Re: surrogate vs natural primary keys

From: Steve Midgley <science(at)misuse(dot)org>
To: pgsql-sql(at)postgresql(dot)org
Cc: Seb <spluque(at)gmail(dot)com>
Subject: Re: surrogate vs natural primary keys
Date: 2008-09-18 04:10:28
Message-ID: 20080918050121.2715D64FCBF@postgresql.org
Views: Raw Message | Whole Thread | Download mbox | Resend email
Thread:
Lists: pgsql-sql


>To: pgsql-sql(at)postgresql(dot)org
>From: Seb <spluque(at)gmail(dot)com>
>Subject: Re: surrogate vs natural primary keys
>Date: Mon, 15 Sep 2008 17:56:31 -0500
>Organization: Church of Emacs
>Lines: 20
>Message-ID: <87hc8h2f34(dot)fsf(at)patagonia(dot)sebmags(dot)homelinux(dot)org>
>References: <87y71t2hlu(dot)fsf(at)patagonia(dot)sebmags(dot)homelinux(dot)org>
> <dcc563d10809151545r70d7d2a7j25931d7557dd88f3(at)mail(dot)gmail(dot)com>
>X-Archive-Number: 200809/101
>X-Sequence-Number: 31553
>
>On Mon, 15 Sep 2008 16:45:08 -0600,
>"Scott Marlowe" <scott(dot)marlowe(at)gmail(dot)com> wrote:
>
>[...]
>
> > I think this question is a lot like "how large should I set
> > shared_buffers?" There's lots of different answers based on how
> you
> > are using your data.
>
>Yes, this is precisely what I'm after: *criteria* to help me decide
>which approach to take for different scenarios. Such guidance is what
>seems to be lacking from most of the discussions I've seen on the
>subject. It's hard to distill this information when most of the
>discussion is centered on advocating one or the other approach.

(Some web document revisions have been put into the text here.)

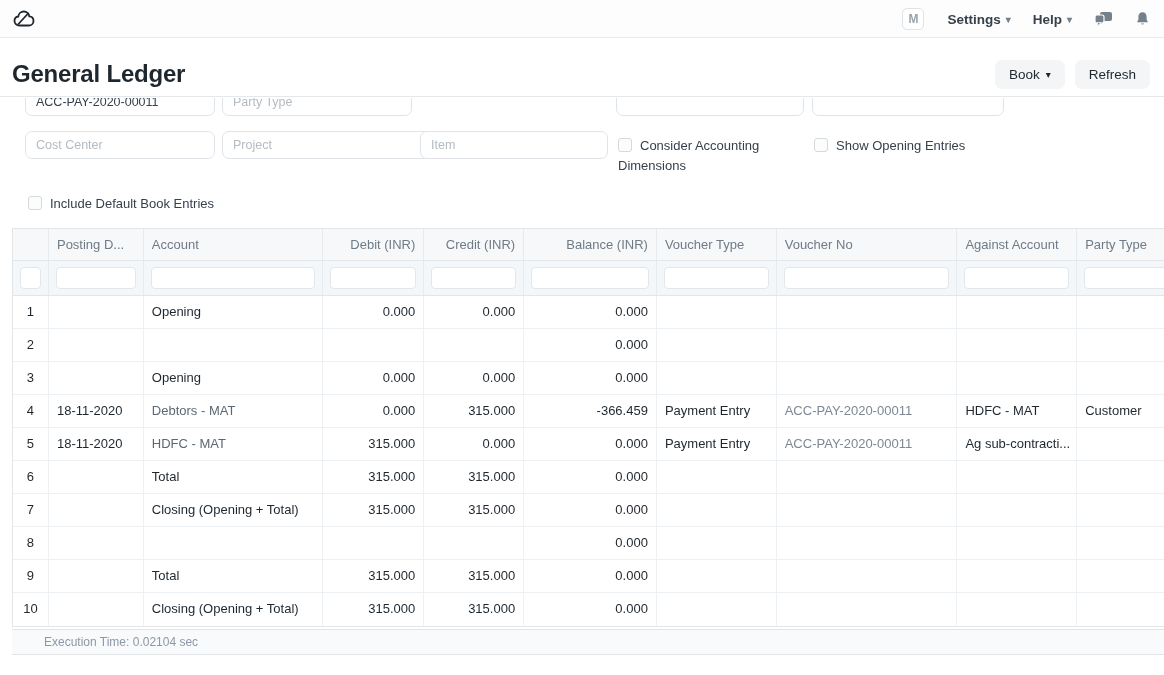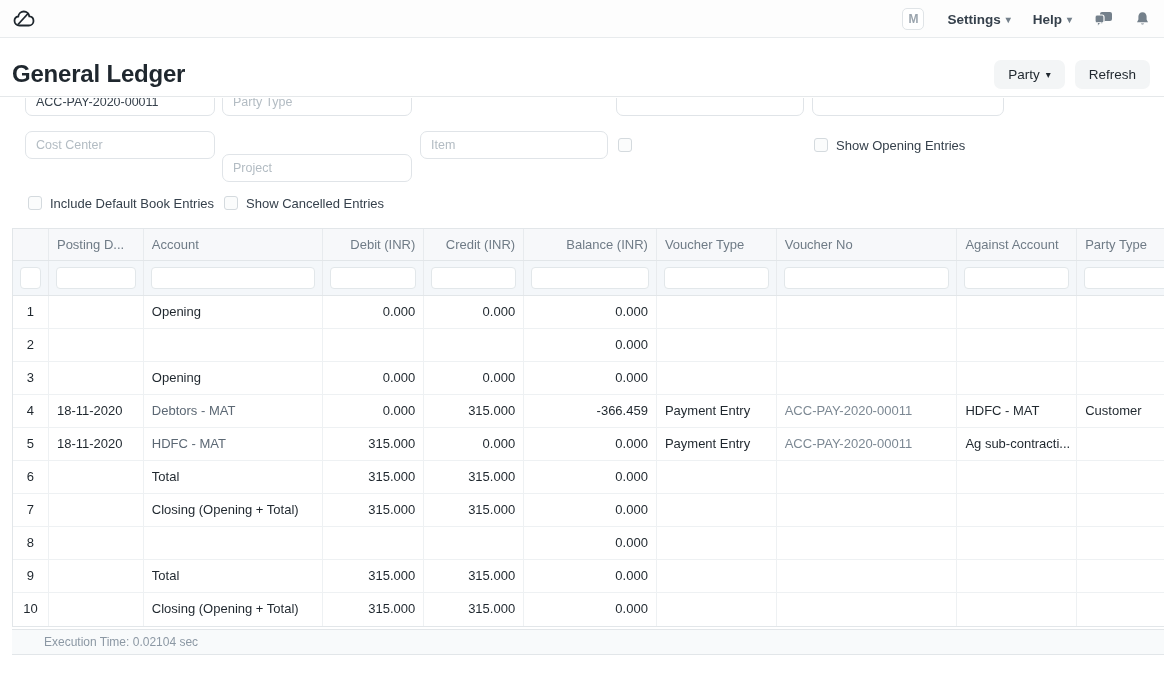--- a/index.html
+++ b/index.html
@@ -43,21 +43,21 @@
     font-family:"Liberation Sans",sans-serif; }
   .fin::placeholder { color:#b3bcc3; }
   .r1 { top:-10px; }
   .f1 { left:25px;  width:190px; }
   .f2 { left:222px; width:190px; }
   .f3 { left:420px; width:188px; }
   .f4 { left:616px; width:188px; }
   .f5 { left:812px; width:192px; }
   .r2 { top:33px; }
   .f6 { left:25px;  width:190px; }
-  .f7 { left:222px; width:190px;margin-top:23px; }
+  .f7 { left:222px; width:208px; }
   .f8 { left:420px; width:188px; }
   .cb-group { position:absolute; font-size:13px; color:#36414c; line-height:20px; cursor:default; }
   .cb-a1 { left:618px; top:38px; width:162px; }
   .cb-a2 { left:814px; top:38px; width:220px; white-space:nowrap; }
   .cb-b1 { left:28px;  top:96px; width:250px; white-space:nowrap; }
   .cb-b2 { left:224px; top:96px; width:220px; white-space:nowrap; }
   .checkbox { display:inline-block; width:14px; height:14px; border:1px solid #d4dade;
     border-radius:3px; background:#fbfcfc; vertical-align:-2px; margin-right:8px; cursor:pointer; }
   
   .dt { position:absolute; left:12px; top:228px; width:1176px;
@@ -122,50 +122,47 @@
         <path d="M5.9 12.4 a1.7 1.7 0 0 0 3.2 0 Z" fill="#74808b"></path>
       </svg>
     </div>
   </div>
 </div>
 
 <div class="page-head">
   <div class="page-title">General Ledger</div>
   <div class="head-actions">
     <button class="btn">
-      <span>Party</span>
+      <span>Book</span>
       <span class="caret" style="color:#1f272e">▾</span>
     </button>
     <button class="btn">
       <span>Refresh</span>
     </button>
   </div>
 </div>
 
 <div class="filter-section">
   <input class="fin r1 f1" value="ACC-PAY-2020-00011" style="">
   <input class="fin r1 f2" placeholder="Party Type" style="">
   <input class="fin r1 f4" style="">
   <input class="fin r1 f5" style="">
 
   <input class="fin r2 f6" placeholder="Cost Center" style="">
   <input class="fin r2 f7" placeholder="Project" style="">
   <input class="fin r2 f8" placeholder="Item" style="">
 
   <div class="cb-group cb-a1">
-    <span class="checkbox"></span>
+    <span class="checkbox"></span><span>Consider Accounting Dimensions</span>
   </div>
   <div class="cb-group cb-a2">
     <span class="checkbox"></span><span>Show Opening Entries</span>
   </div>
   <div class="cb-group cb-b1">
     <span class="checkbox"></span><span>Include Default Book Entries</span>
-  </div>
-  <div class="cb-group cb-b2">
-    <span class="checkbox"></span><span>Show Cancelled Entries</span>
   </div>
 </div>
 
 <div class="dt">
   <div class="dt-header" id="dt-header">
       <div class="th c0"></div>
       <div class="th c1">Posting D...</div>
       <div class="th c2">Account</div>
       <div class="th c3 num">Debit (INR)</div>
       <div class="th c4 num">Credit (INR)</div>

I think Scott and others have laid out the main ideas in a very
cool-headed way already, but here's my follow-on input:

I agree with Andrew Sullivan that using industry standard id's as your
primary key can be problematic. But I do sometimes apply unique indices
to such "industry standard" columns to ensure they are in fact unique
and can be a surrogate for the "real" integer/serial primary key.

As a rule, I have decided to stay away from "meaningful" (natural)
primary keys for these reasons:

1) They sometimes change b/c of business rule changes, forcing
technical changes to the relationship model, when only internal table
schema changes should be required to support the new business
requirements.

2) Generating arbitrary/surrogate keys is easier b/c you can use
sequence generators. (When creating a new record, I have to figure out
the value of a meaningful column before saving the record which
sometimes I don't want to do!)

3) Surrogate keys are guaranteed unique regardless of semantic content
of the table.

4) All tables can all join to each other in the same ways: property.id
holds the same data type as contact.id. All id fields are the same in
type/format.

I think there's even a reasonable argument for "globally unique"
surrogate keys: all keys for any table use the same sequence of id's. I
implemented a system in the 90's that used globally unique id's and it
opened up some interesting solutions that I wouldn't have thought of
when I started the project (self joins were the same as foreign joins
since the id's in both entities were guaranteed unique).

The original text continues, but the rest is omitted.